(Before-and-after change data)
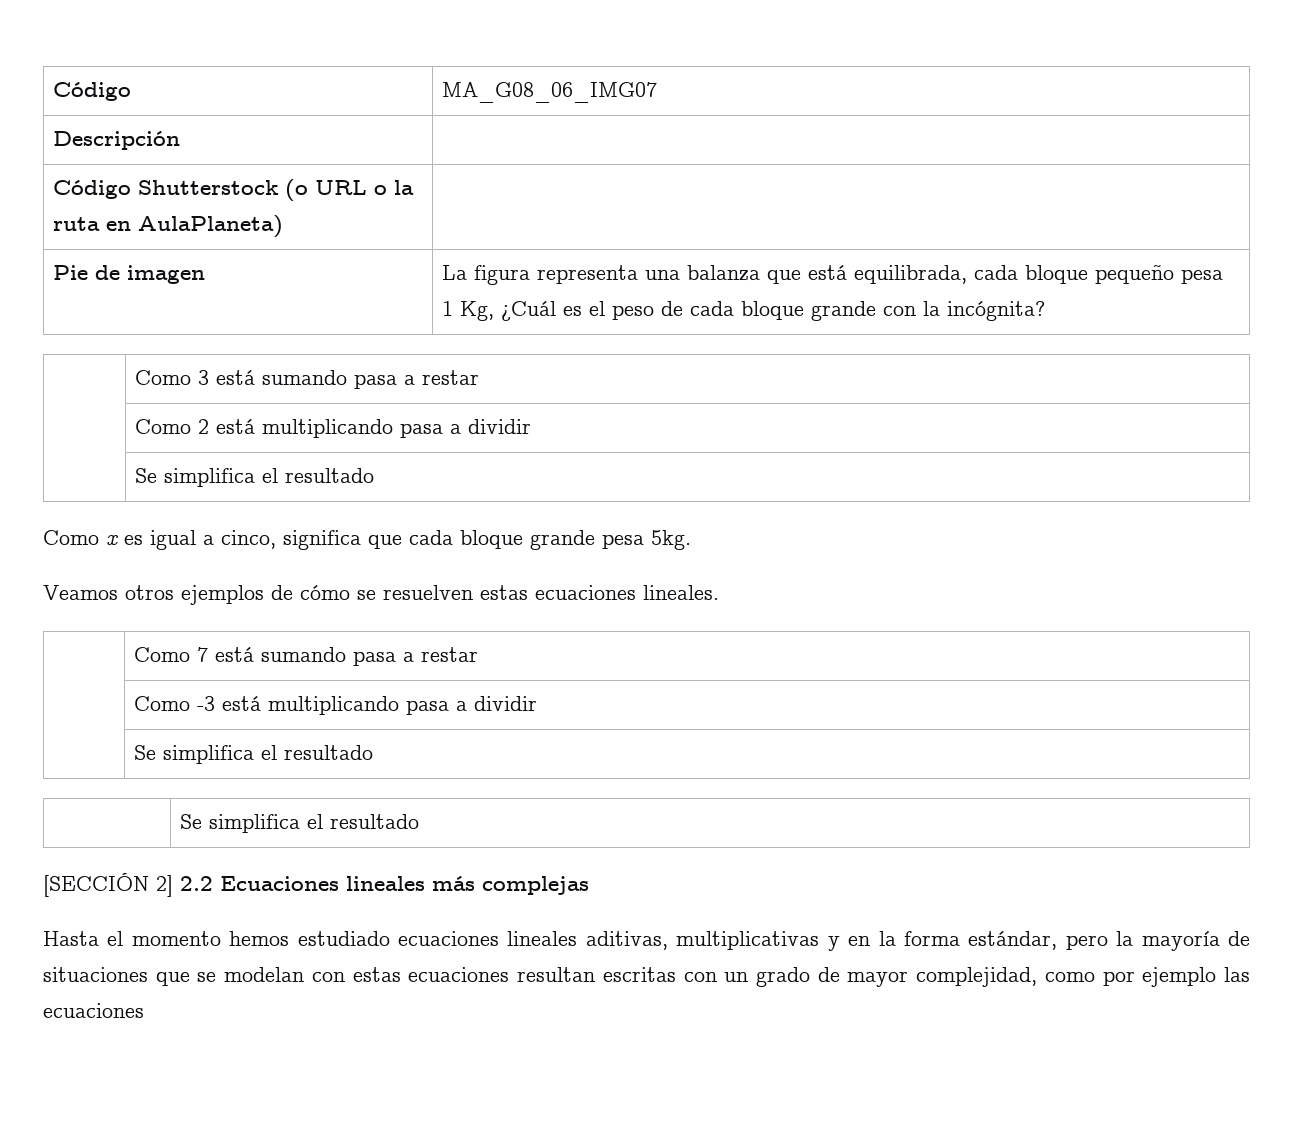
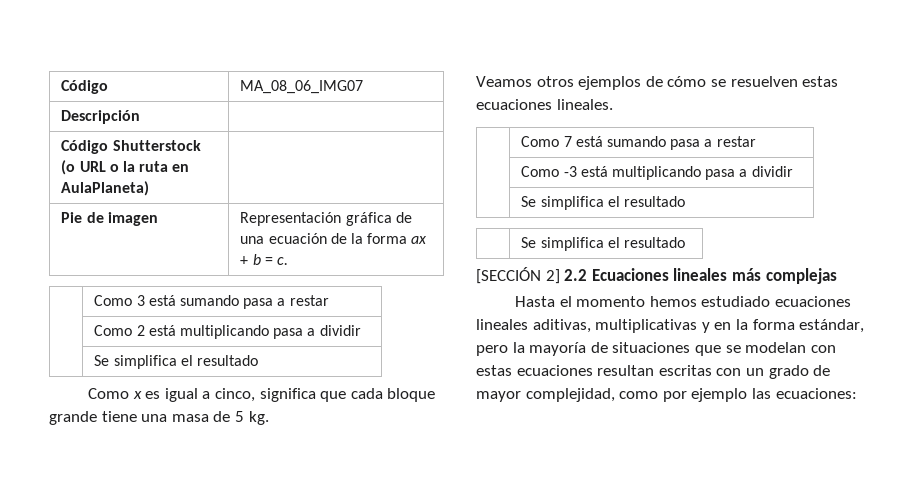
- Código | MA_G08_06_IMG07
+ Código | MA_08_06_IMG07
- Pie de imagen | La figura representa una balanza que está equilibrada, cada bloque pequeño pesa 1 Kg, ¿Cuál es el peso de cada bloque grande con la incógnita?
+ Pie de imagen | Representación gráfica de una ecuación de la forma ax + b = c.
- Como x es igual a cinco, significa que cada bloque grande pesa 5kg.
+ Como x es igual a cinco, significa que cada bloque grande tiene una masa de 5 kg.
- Hasta el momento hemos estudiado ecuaciones lineales aditivas, multiplicativas y en la forma estándar, pero la mayoría de situaciones que se modelan con estas ecuaciones resultan escritas con un grado de mayor complejidad, como por ejemplo las ecuaciones
+ Hasta el momento hemos estudiado ecuaciones lineales aditivas, multiplicativas y en la forma estándar, pero la mayoría de situaciones que se modelan con estas ecuaciones resultan escritas con un grado de mayor complejidad, como por ejemplo las ecuaciones:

Work required: Exclude the pictures, then write out every record exactly as it stands.

Written reply:
- Código | MA_G08_06_IMG07
+ Código | MA_08_06_IMG07
- Pie de imagen | La figura representa una balanza que está equilibrada, cada bloque pequeño pesa 1 Kg, ¿Cuál es el peso de cada bloque grande con la incógnita?
+ Pie de imagen | Representación gráfica de una ecuación de la forma ax + b = c.
- Como x es igual a cinco, significa que cada bloque grande pesa 5kg.
+ Como x es igual a cinco, significa que cada bloque grande tiene una masa de 5 kg.
- Hasta el momento hemos estudiado ecuaciones lineales aditivas, multiplicativas y en la forma estándar, pero la mayoría de situaciones que se modelan con estas ecuaciones resultan escritas con un grado de mayor complejidad, como por ejemplo las ecuaciones
+ Hasta el momento hemos estudiado ecuaciones lineales aditivas, multiplicativas y en la forma estándar, pero la mayoría de situaciones que se modelan con estas ecuaciones resultan escritas con un grado de mayor complejidad, como por ejemplo las ecuaciones:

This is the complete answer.